Why? I mean, let’s say you have a 1/4-chance of having a viable pregnancy, because you and your spouse each have an unfortunate gene. Six or even 8 miscarriages would not be wildly improbable, but you’d have pretty good odds of having a successful pregnancy eventually, like within a dozen pregnancies.
I suppose I could see an argument if a woman had a medical condition such that it was possible for her to get pregnant but impossible for her to gestate the baby to the point where a viable birth was possible. If a miscarriage was the only possible result of a pregnancy, then it would seem like the pragmatic thing to do would be to take action to prevent pregnancy in the first place. Pragmatism and morality are not the same thing, but I think it’s moral to try to prevent a traumatic situation from happening. Is the converse true when applied to this hypothetical? I don’t have a definite opinion, but I can understand an argument that inaction is immoral.
That said, I don’t know if such a medical condition actually exists. I believe that’s one for General Questions.
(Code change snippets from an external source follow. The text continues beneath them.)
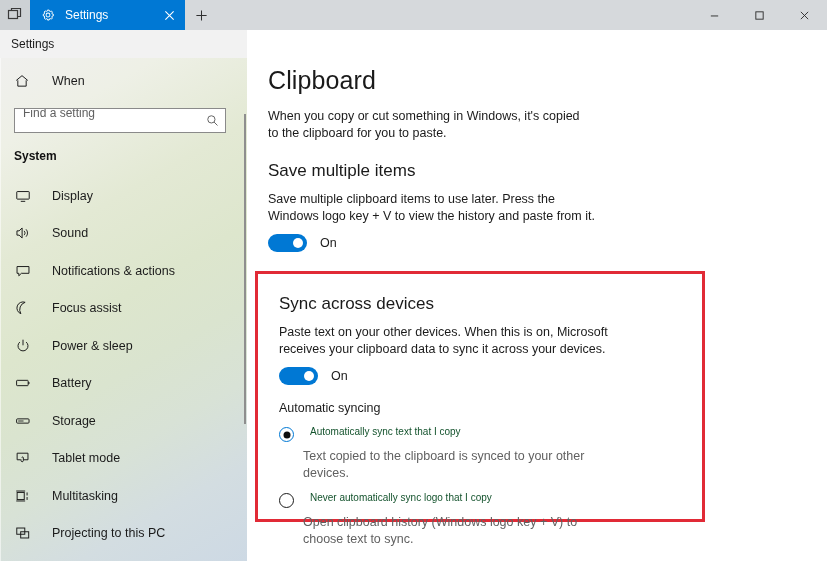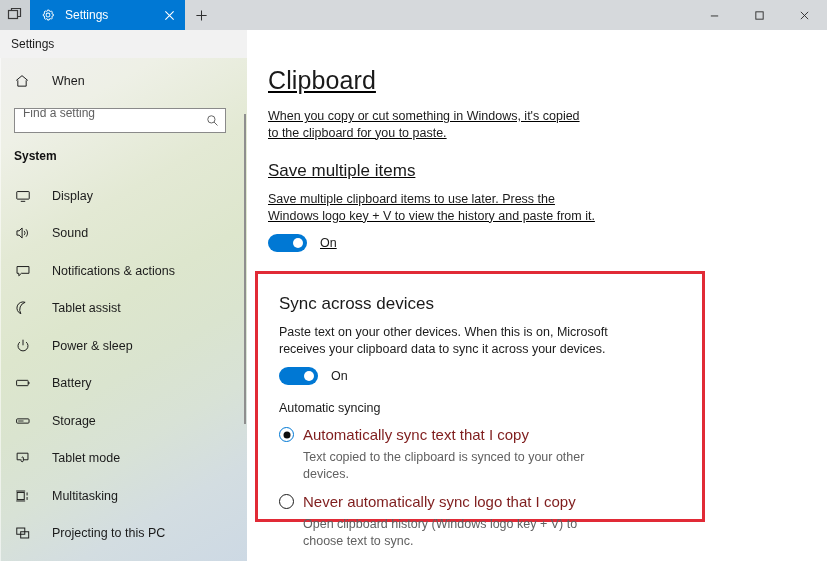"Clipboard" .content { text-decoration: underline -> none }
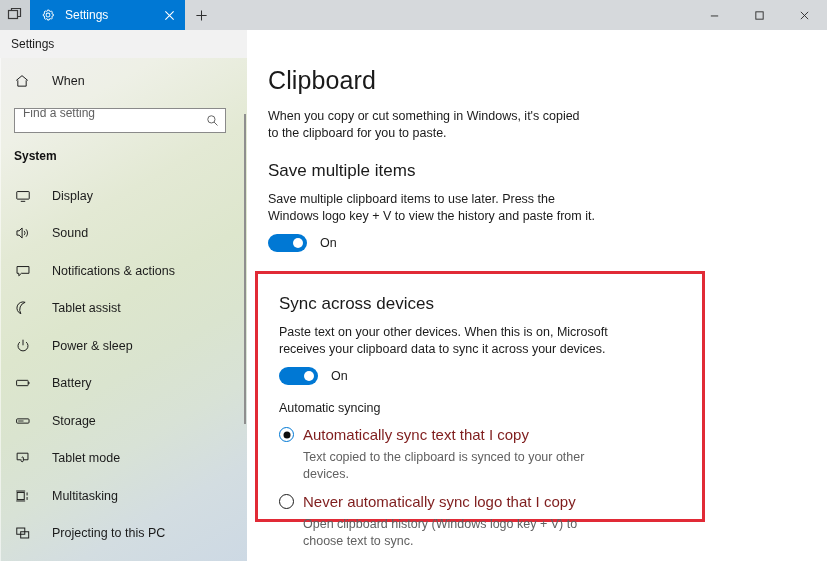"Tablet assist" div.lbl { text: Tablet -> Focus }
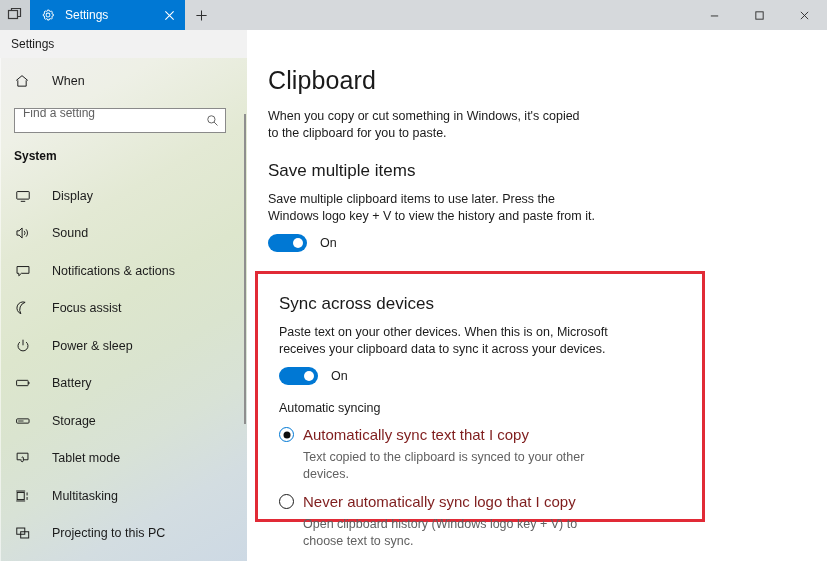"Automatically sync text that I" .radio-label { color: #7f1d1d -> #14532d; font-size: 15px -> 10px; margin-left: 9px -> 16px }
My mother had several miscarriages during the first four years of her marriage. She was told to just accept that she was sterile. When she went to her Gyn after missing her period four times in a row, he wanted to have a D and C then and there, because it was “impossible” that she’d be pregnant; the cause of the missing periods clearly had to be some kind of tumor.
The tumor typing this has two younger brothers.
Forgive my selfishness, but I’m kind of glad my parents didn’t stop trying.
I don’t see any moral problem with having multiple miscarriages. The closest I could get would be people having multiple children with severe disabilities or way more children then they can take care of.